National Amateur Radio Equipment Manufacturers Recommendation
Last week the National Amateur Radio Manufacturers’ Association met in Orlando, Florida. The annual invitation-only event is an industry get-together of major companies that make amateur radio equipment where trends in technology, standards, and the overall direction of amateur radio is discussed.
This year the industry group released an official recommendation regarding amateur radio equipment obsolescence, urging all amateur radio operators to replace all their rigs on an annual basis. Several manufacturers spoke about the recommendation and the reasoning behind it.
Elecraft spokesman Ed Jabloski advised hams to follow the recommendation due to performance concerns. “We released the K3S in May 2015 to address the now mediocre performance of the K3. The K3S, which is nearly a year old, is approaching obsolescence. We intend on releasing the K3S+ soon in which we improve several key performance metrics by at least a two tenths of a dB. Amateurs not using this new and modern technology risk their QSOs while using substandard and aging rigs, like the K3. But also, regardless of new model releases, having new rigs each year will insure that you have the latest and best performance from new components and software.”
Kenwood representatives had a different take on the annual rig replacement recommendation. “We see it as more of something that gives hams peace of mind.” stated John Finley, of the Kenwood sales and marketing group. “Take for example the Kenwood TS-590S. That rig had a RF output power spike bug. While we have a factory modification to correct the power spike issue, we released the updated TS-590SG which doesn’t have the nasty power spike. Do you really want to be on the air with a rig with a output power spike problem? I mean, it’s just very, very risky….very scary. If you have a TS-590S you really should destroy it and buy a brand new TS-590SG. And really, do this each year with all your transceivers. It’s irresponsible to sell old rigs on Ebay.”
Baofeng attended the manufacturer event for the first time this year. “We already support the annual rig replacement methodology.” noted Alex Taylor, a US Baofeng representative. “Our rigs tend to last about a year anyway, and getting a new, fresh rig annually is common for our customers. We’re proud that we have supported the annual rig replacement initiative from day one.”
The recommendation will undoubtedly have radio amateurs scrambling to refresh their hamshacks with new rigs, and may have a positive impact on Dayton Hamvention 2016 vendor sales and attendee numbers. All manufacturer representatives at the National Amateur Radio Manufacturers’ Association event stated they were ramping up production to be able to support the recommendation and meet the demands of hams.
I already replace my rigs every year. Last year I replaced my old Wilson 2M handheld with an Icom IC-2A, and this summer I’m going to get a Drake TR-4 to replace my aging TR-3.
Kenwood,elecraft and like company’s need to get prices in check if they are recommending annual replacement of equipment for the average person like myself.
can I have your old rigs?
What a load of old bull!!! Who do these guys think they are? Or we are! We ain’t that rich!!

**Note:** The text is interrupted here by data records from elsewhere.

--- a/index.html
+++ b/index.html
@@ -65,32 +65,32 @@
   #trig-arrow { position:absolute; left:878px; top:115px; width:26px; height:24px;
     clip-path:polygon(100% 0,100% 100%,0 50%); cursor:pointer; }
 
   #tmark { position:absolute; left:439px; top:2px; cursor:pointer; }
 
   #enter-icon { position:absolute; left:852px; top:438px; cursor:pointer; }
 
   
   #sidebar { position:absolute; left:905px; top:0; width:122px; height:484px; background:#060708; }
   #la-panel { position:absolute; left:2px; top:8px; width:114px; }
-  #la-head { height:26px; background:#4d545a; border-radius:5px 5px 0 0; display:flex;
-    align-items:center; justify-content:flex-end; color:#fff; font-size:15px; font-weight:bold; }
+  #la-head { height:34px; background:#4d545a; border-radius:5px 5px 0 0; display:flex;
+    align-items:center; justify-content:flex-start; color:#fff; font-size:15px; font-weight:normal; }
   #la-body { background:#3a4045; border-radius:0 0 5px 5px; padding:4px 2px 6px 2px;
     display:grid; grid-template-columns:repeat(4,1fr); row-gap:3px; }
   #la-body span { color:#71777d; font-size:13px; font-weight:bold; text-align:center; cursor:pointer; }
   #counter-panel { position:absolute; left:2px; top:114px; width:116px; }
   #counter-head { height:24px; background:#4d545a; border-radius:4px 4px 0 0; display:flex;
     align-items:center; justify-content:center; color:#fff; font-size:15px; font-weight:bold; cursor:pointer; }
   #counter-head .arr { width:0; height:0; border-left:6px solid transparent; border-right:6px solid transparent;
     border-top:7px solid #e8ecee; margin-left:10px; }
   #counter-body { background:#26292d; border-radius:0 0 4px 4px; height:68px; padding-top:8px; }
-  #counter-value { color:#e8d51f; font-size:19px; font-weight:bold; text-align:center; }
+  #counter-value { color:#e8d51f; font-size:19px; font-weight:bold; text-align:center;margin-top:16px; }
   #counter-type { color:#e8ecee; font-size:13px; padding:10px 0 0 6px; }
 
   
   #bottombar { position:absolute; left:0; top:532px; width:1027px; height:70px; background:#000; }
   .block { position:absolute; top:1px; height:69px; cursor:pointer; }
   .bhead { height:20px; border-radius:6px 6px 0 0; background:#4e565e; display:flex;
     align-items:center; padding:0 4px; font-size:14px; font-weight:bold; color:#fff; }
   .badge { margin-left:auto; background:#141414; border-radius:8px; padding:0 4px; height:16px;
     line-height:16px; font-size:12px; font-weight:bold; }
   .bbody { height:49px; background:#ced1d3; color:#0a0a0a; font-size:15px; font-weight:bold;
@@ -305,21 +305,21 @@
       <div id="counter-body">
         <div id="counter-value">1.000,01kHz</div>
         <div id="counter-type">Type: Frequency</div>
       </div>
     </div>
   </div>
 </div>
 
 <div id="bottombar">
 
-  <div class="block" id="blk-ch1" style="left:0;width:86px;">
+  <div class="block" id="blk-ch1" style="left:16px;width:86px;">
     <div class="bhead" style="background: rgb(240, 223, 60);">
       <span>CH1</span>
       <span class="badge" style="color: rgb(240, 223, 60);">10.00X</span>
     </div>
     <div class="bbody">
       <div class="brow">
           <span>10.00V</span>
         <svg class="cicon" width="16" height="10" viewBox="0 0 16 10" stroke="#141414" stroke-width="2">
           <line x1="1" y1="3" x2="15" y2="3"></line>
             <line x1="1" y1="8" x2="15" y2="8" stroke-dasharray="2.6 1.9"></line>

Old rigs work just fine and provide years of fun. Modern rigs are great for those that like software gear but I like real knobs I can actually use rather than try & remember where that menu option is buried.

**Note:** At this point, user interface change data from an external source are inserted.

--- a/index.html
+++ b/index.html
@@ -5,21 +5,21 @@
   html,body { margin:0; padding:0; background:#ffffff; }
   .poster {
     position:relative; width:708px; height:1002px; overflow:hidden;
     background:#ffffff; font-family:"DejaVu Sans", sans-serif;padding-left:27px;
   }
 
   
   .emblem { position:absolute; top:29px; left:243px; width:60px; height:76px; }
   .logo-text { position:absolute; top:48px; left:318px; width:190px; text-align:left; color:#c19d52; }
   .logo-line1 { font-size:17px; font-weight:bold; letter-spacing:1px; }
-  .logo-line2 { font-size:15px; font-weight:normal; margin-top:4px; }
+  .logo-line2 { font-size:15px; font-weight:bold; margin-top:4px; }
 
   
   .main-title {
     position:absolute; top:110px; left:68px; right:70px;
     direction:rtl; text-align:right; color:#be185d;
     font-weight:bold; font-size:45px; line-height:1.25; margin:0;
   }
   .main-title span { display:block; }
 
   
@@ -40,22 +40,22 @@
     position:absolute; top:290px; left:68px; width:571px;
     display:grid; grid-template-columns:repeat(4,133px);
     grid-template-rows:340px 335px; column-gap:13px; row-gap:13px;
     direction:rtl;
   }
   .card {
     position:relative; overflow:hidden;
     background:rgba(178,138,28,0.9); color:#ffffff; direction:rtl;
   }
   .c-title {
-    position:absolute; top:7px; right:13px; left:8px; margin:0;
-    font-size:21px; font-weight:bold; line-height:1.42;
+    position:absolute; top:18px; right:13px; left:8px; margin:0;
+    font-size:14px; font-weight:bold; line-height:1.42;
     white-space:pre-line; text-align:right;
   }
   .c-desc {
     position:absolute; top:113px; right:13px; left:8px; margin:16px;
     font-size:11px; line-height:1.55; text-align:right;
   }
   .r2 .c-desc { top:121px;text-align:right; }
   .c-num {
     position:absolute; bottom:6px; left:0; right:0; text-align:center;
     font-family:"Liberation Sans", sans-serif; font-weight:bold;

These manufacturers need to get a grip & find out what Hams really want – not what they want to foist on us.
Life’s great down here in Godzown with our older but fantastic rigs.

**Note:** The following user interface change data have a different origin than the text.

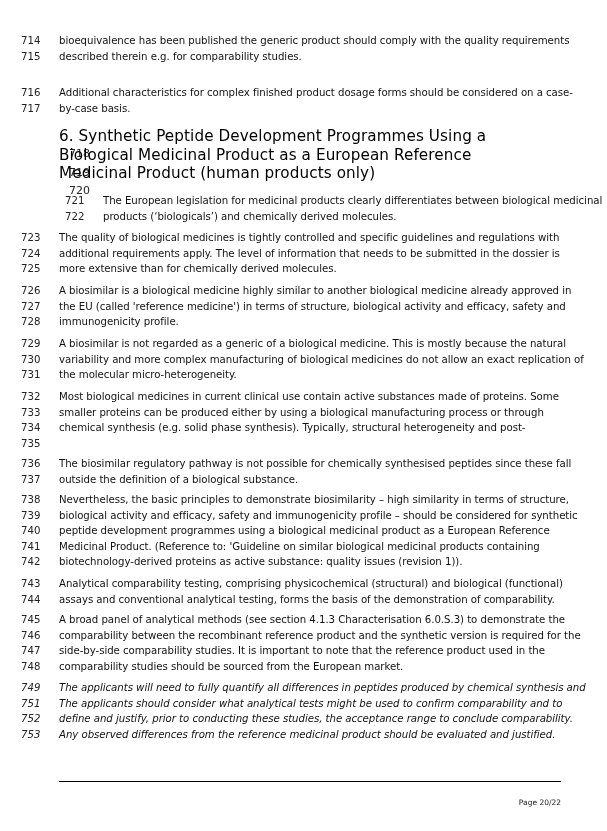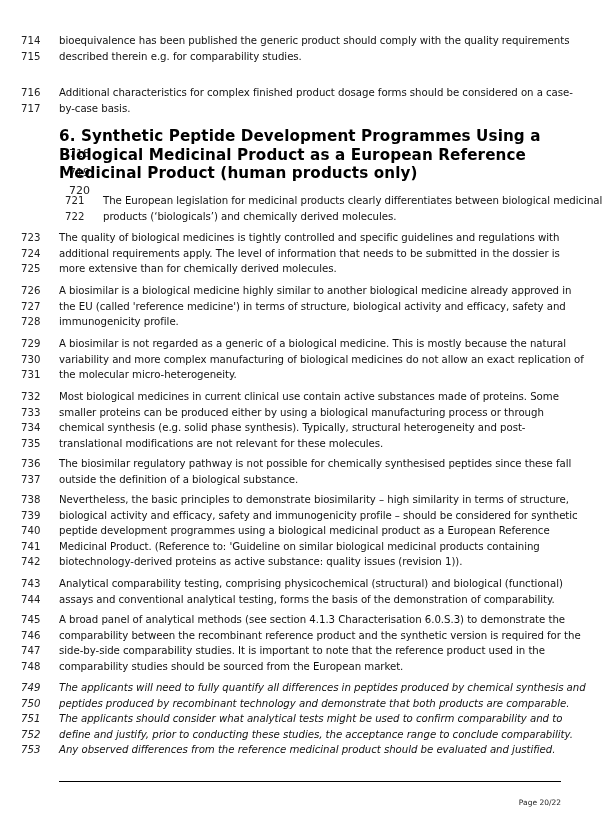--- a/index.html
+++ b/index.html
@@ -5,21 +5,21 @@
   html, body { margin: 0; padding: 0; background: #ffffff; }
   body { width: 607px; height: 831px; position: relative; overflow: hidden;
          font-family: "DejaVu Sans", sans-serif; color: #111; }
   .page { position: absolute; left: 0; top: 0; width: 607px; height: 831px; }
   .para { position: absolute; left: 0; width: 607px; }
   .line { position: relative; height: 15.6px; line-height: 15.6px; font-size: 10.2px; white-space: nowrap; }
   .ln { position: absolute; left: 21px; width: 26px; color: #222; font-size: 10.2px; }
   .tx { position: absolute; left: 59px; color: #111; letter-spacing: -0.05px; }
   .heading .line { height: 18.5px; line-height: 18.5px; }
   .heading .ln { font-size: 11px; top: 18px; margin-left: 48px; }
-  .heading .tx { font-weight: bold; font-size: 15.2px; color: #000; letter-spacing: 0.1px; }
+  .heading .tx { font-weight: normal; font-size: 15.2px; color: #000; letter-spacing: 0.1px; }
   .footer-rule { position: absolute; left: 59px; top: 781px; width: 502px; height: 1px; background: #000; }
   .footer-left { position: absolute; left: 59px; top: 788px; font-size: 7.3px; line-height: 9.5px; color: #777; }
   .footer-right { position: absolute; right: 46px; top: 798px; font-size: 7.5px; color: #222; }
 </style>
 </head>
 <body>
 
 <div class="page">
   <div id="content">
       <div class="para" style="top: 33px;">
@@ -116,21 +116,20 @@
         <div class="line">
           <span class="ln">733</span>
           <span class="tx">smaller proteins can be produced either by using a biological manufacturing process or through</span>
         </div>
         <div class="line">
           <span class="ln">734</span>
           <span class="tx">chemical synthesis (e.g. solid phase synthesis). Typically, structural heterogeneity and post-</span>
         </div>
         <div class="line">
           <span class="ln">735</span>
-          <span class="tx">translational modifications are not relevant for these molecules.</span>
         </div>
       </div>
       <div class="para" style="top: 456px;">
         <div class="line">
           <span class="ln">736</span>
           <span class="tx">The biosimilar regulatory pathway is not possible for chemically synthesised peptides since these fall</span>
         </div>
         <div class="line">
           <span class="ln">737</span>
           <span class="tx">outside the definition of a biological substance.</span>
@@ -183,24 +182,20 @@
         </div>
         <div class="line">
           <span class="ln">748</span>
           <span class="tx">comparability studies should be sourced from the European market.</span>
         </div>
       </div>
       <div class="para" style="top: 680px; font-style: italic;">
         <div class="line">
           <span class="ln">749</span>
           <span class="tx">The applicants will need to fully quantify all differences in peptides produced by chemical synthesis and</span>
-        </div>
-        <div class="line">
-          <span class="ln">750</span>
-          <span class="tx">peptides produced by recombinant technology and demonstrate that both products are comparable.</span>
         </div>
         <div class="line">
           <span class="ln">751</span>
           <span class="tx">The applicants should consider what analytical tests might be used to confirm comparability and to</span>
         </div>
         <div class="line">
           <span class="ln">752</span>
           <span class="tx">define and justify, prior to conducting these studies, the acceptance range to conclude comparability.</span>
         </div>
         <div class="line">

Great post! Enjoyed reading it on this first day of April.
Radio manufacturer are starting to sound like cell phone companies. Guess this type of sales pitch will be effective with the Millennial crowd.
What a load of baloney! I can’t believe these guys really believe what they are stating. I don’t know what these guys are smoking, but I need to get some.
If you make a good product it should last for years built with firmware that can be upgraded to improve performance or design glitches. If the manufacture has a design problem that cannot be corrected by firmware, they should step up to the bar with a no charge factory fix. We all know that technology changes and availability of parts after several years can be difficult, but buy a new rig ever year! Give me a brake!
I was surprised at the number of comments that actually thought the recommendations were real – some of the community must have forgotten it was the First of April!
Good one man can’t believe so many people fell for that one “Hook Line & Sinker”😂
These “April Fools” posts are a true waste of time and bandwidth. Get a life…
Great for the Ham Stores and Mfr.’s if anyone ‘Falls for it though’ ! ;o)
HHHIII HI hi HI OK
Some folks don’t have a sense of humor!
Even on April 2nd it started to take me for a ride.
In a related story, the Big Three agreed to continue to release wholly incompatible Tower of Babel digital operating systems, now at a rate of every six months instead of annually.
“Give them Version 1.1 of anything we cook up, and they will beat a path to our door!”